December 8, 2008

Cleantech's synbio shh shh


Image: "the Escherichia coli bacterium, one of the many microorganisms used in synthetic biology experiments and in bioconversion of biomass into both cellulosic ethanol as well as biohydrogen". source
I'm not a scientist, I'm a farmer, and yet I feel it is important to have a debate about the ethics of synthetic biology and its break-neck race to the biofuel future. What unexpected interactions might we expect between genomically engineered microbes and our ecosystems?
Venture capital is swarming to "cleantech" like thistle on idle plowed land. The promise is clean energy and big profits. The nextgen biofuels require an ample source of biomass and microbes designed to efficiently digest the material within their own factory cell walls. It is the sugar/synbio century that industrialists, big Ag and governments hold as the holy grail of expansion that will see us to the next boom time. In Canada, legislation was passed this spring requiring 5% ethanol in all gasoline by 2012 and has endowed clean tech foundation, the Sustainable Development Technology Centre with $1.05 billion for investments in cleantech The NextGen Biofuels Fund received $500 million of this and distributes funds to support "first-of-kind large demonstration-scale facilities for next-generation renewable fuels".

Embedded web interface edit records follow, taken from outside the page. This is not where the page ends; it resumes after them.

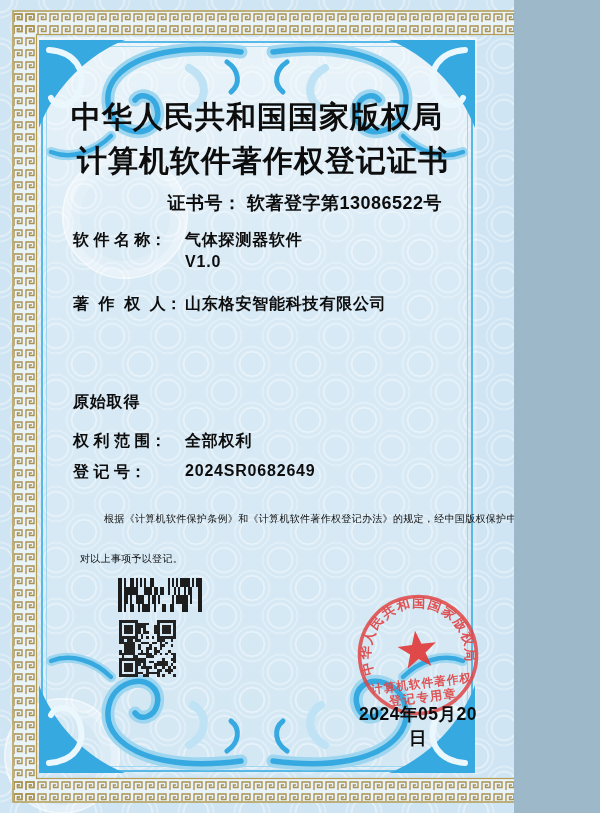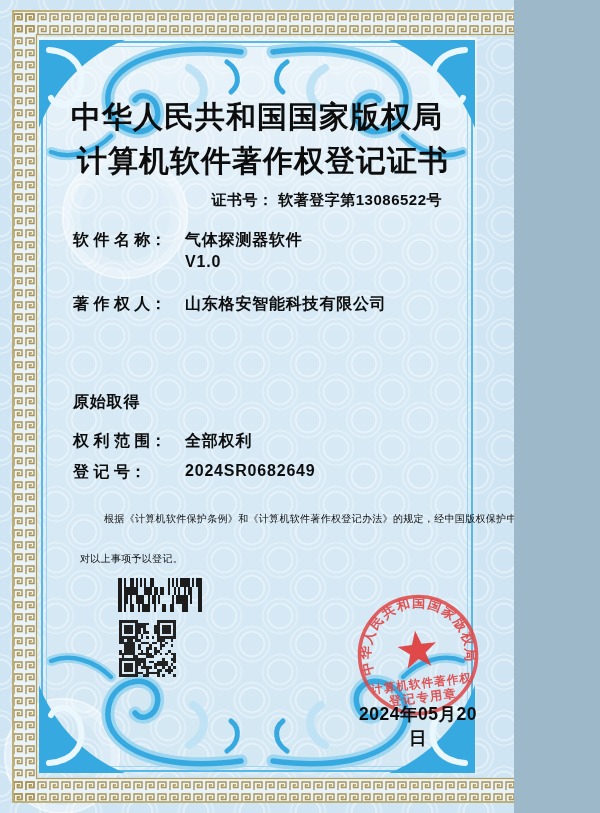"证书号： 软著登字第13086522号" .cert-no { font-size: 15px -> 18px }
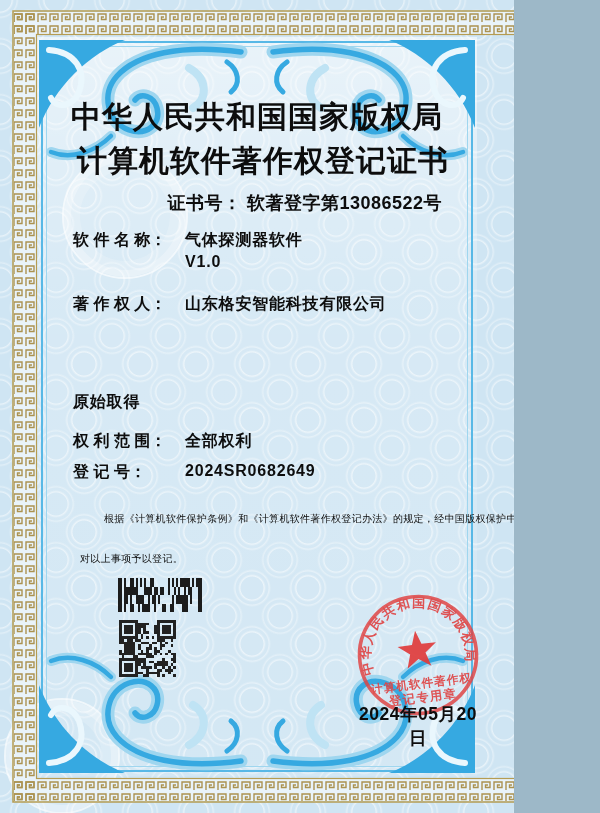"著 作 权 人：" .r-owner { font-family: none -> Liberation Mono, monospace }
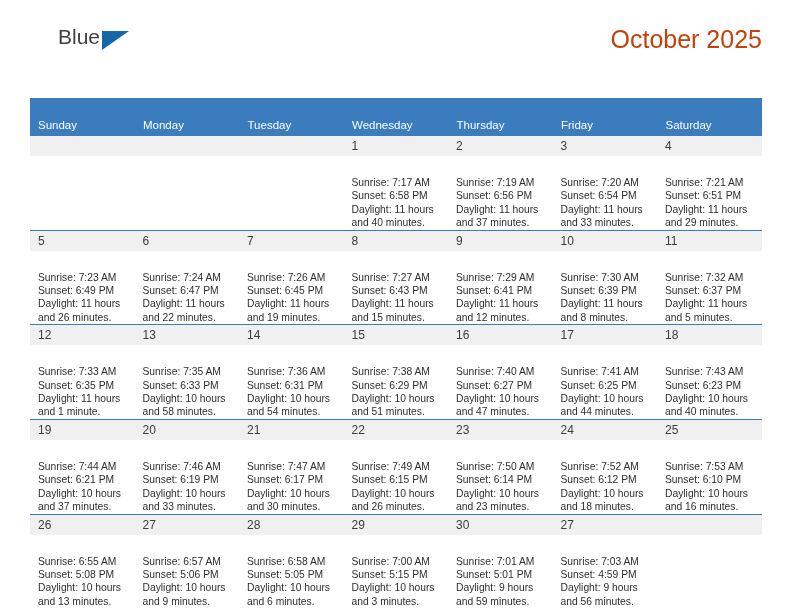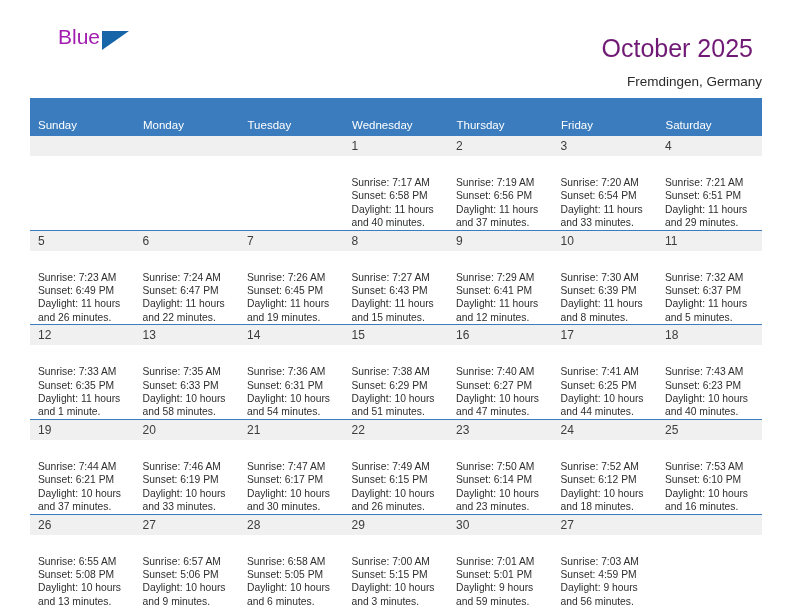"Blue" .brand-blue { color: #a21caf -> #404040 }
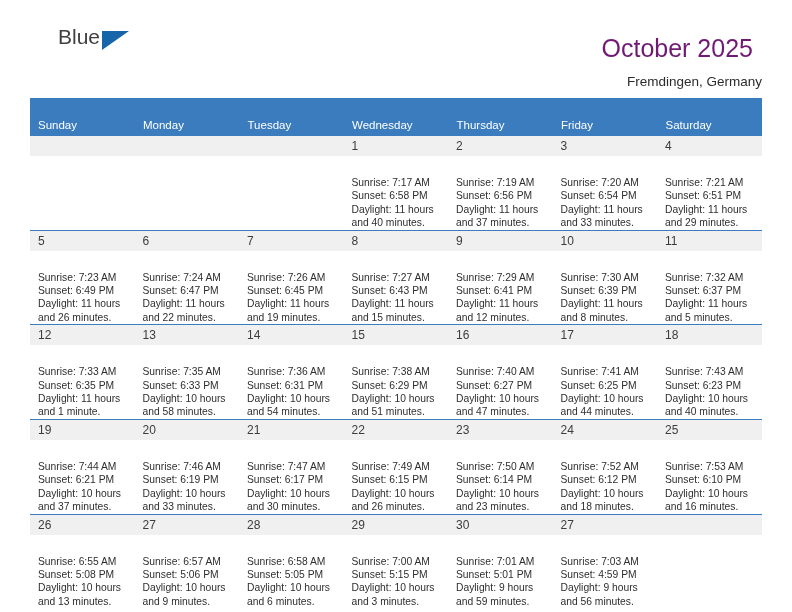"October 2025" .cal-title { color: #701a75 -> #c2410c; margin: 9px -> 0 }
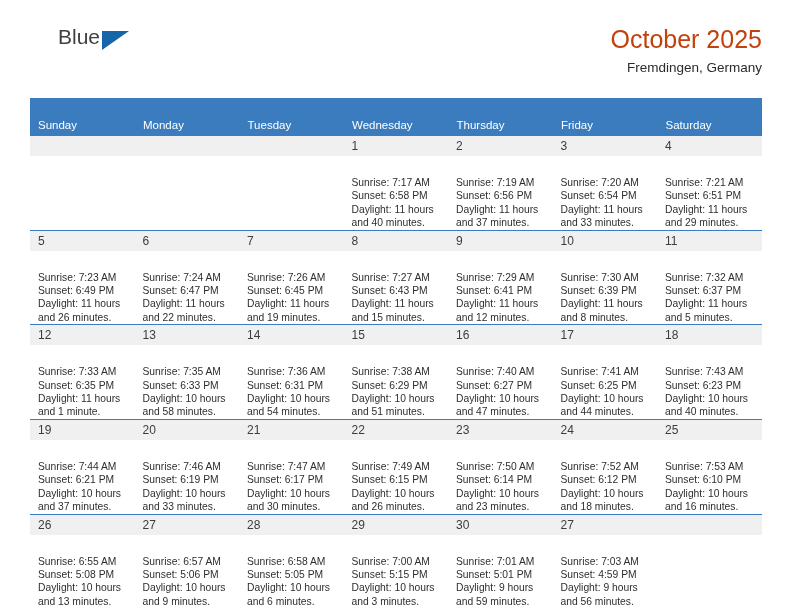"Fremdingen, Germany" p.cal-sub { html: <p>Fremdingen, Germany</p> -> none }
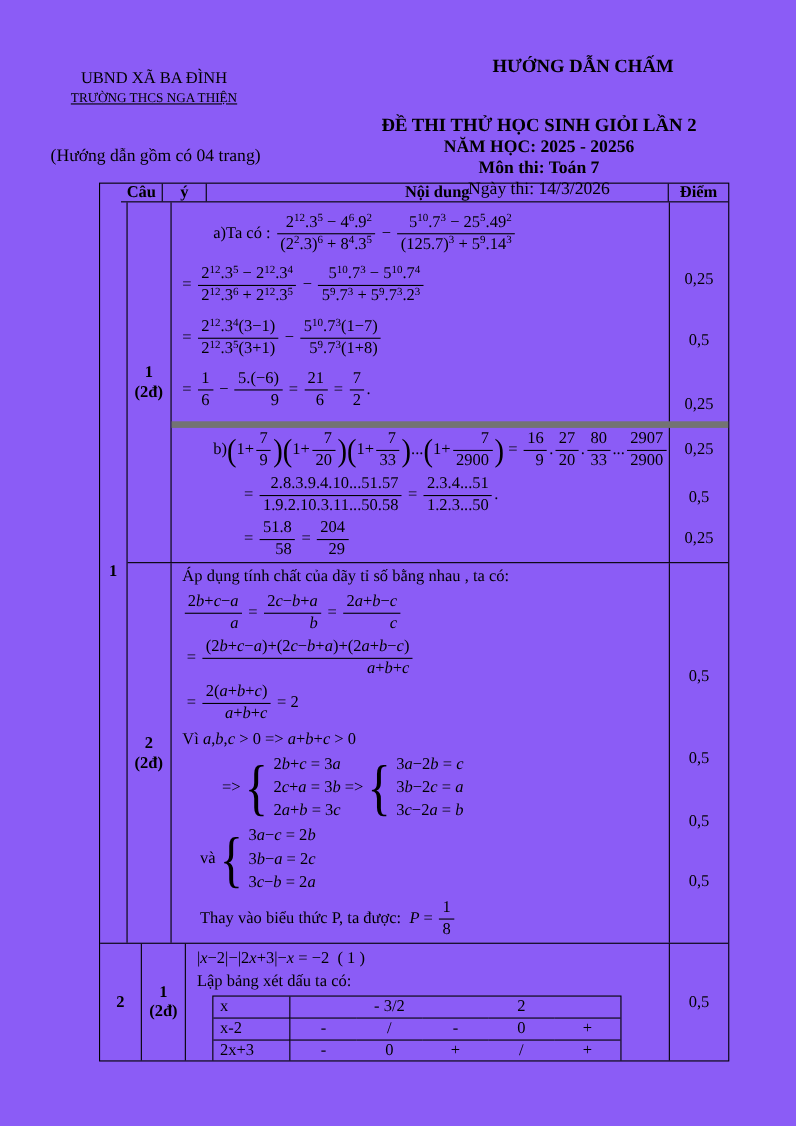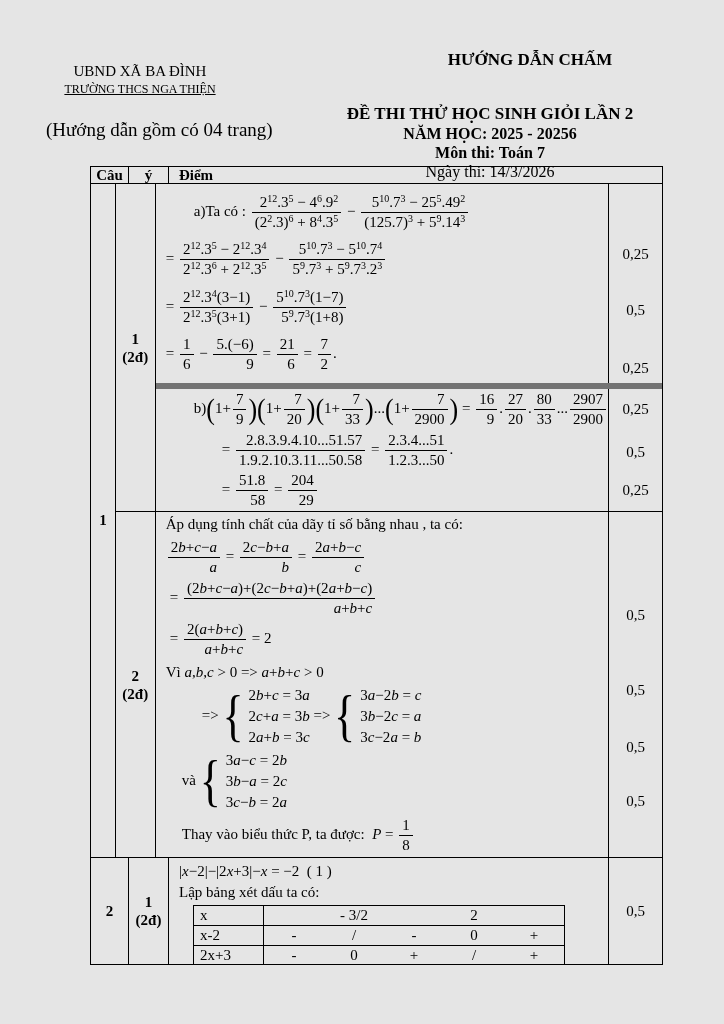"UBND XÃ BA ĐÌNH" .page { background: #e5e5e5 -> #8b5cf6 }
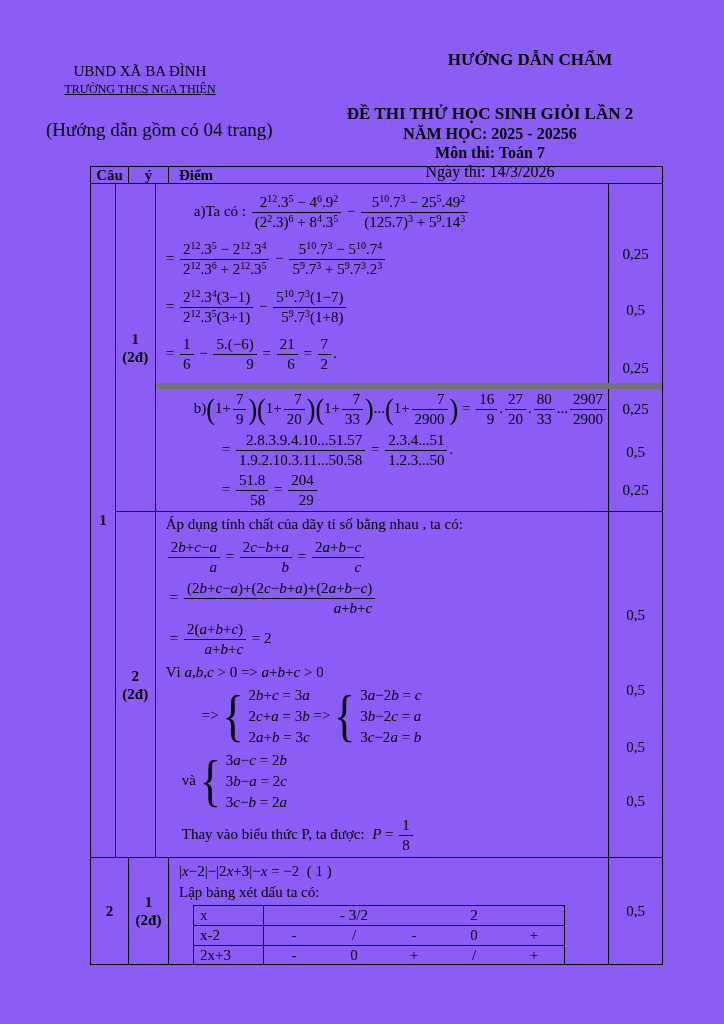"(Hướng dẫn gồm có 04" .hnote { font-size: 19px -> 16px; top: 119px -> 133px }
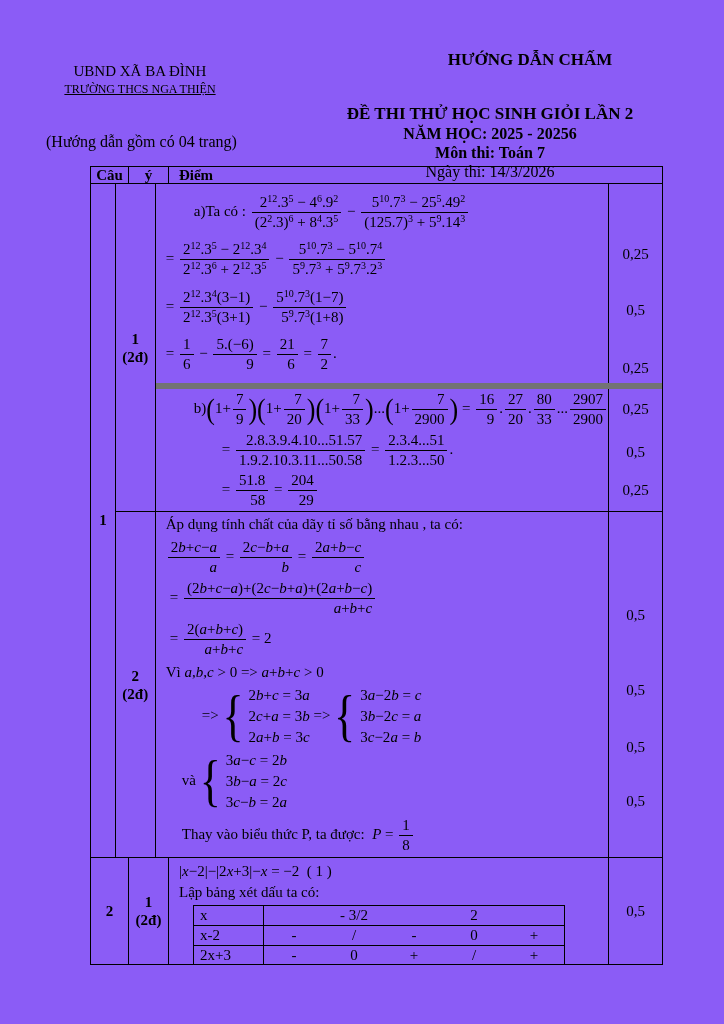"Câu" .row { margin-left: none -> 19px }
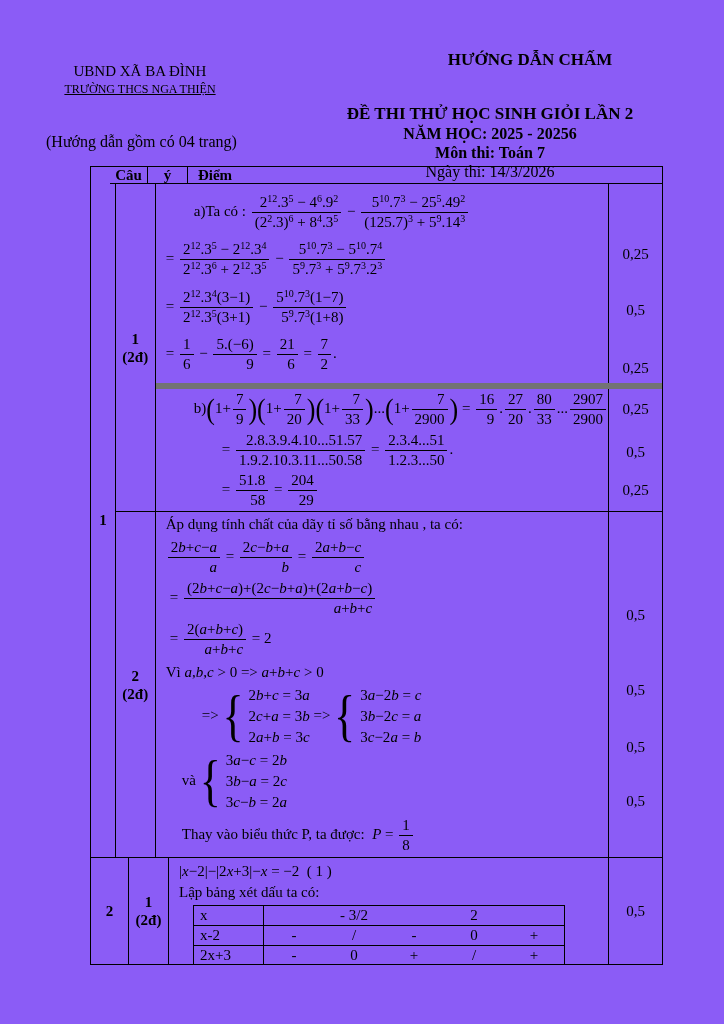"Nội dung" div.hcell { html: none -> <div>Nội dung</div> }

Where is the debate about the genome modified or synthetic microbes that are being designed for bioprocessing? If you read the disciple and industry websites the potential dangers are clear and the lack of regulation pertaining to Synbio, equally so. Andrew Balmer & Paul Martin Institute for Science and Society University of Nottingham in a report Social and Ethical Challenges of Synthetic Biology describes some of these concerns, for example: "One of the main aims of synthetic biology is the creation of novel genetically modified organisms (GMOs), which may have utility in the production of energy and bioremediation. However, such a prospect raises concerns about their accidental release into the environment, as by their very nature such biological machines could evolve, proliferate and produce unexpected interactions that might alter the ecosystem." If their function is to digest biomass into alcohol, is that the kind of interaction possible on accidental release into the biosphere? And if Synthetic biologists are notorious for asking not "What have you learned?" or "What do we understand?" ... but instead asking.. "What have you made?" and "How did you make it?", will the unraveling of the complexity of these synthetic organisms fall to biologists funded by the public purse, after the fact, with regulations from 1999 ?. The potential for "bio-error" as well as bio-terror" are very real. Its time to let the people in on the decisions for the future of our planet.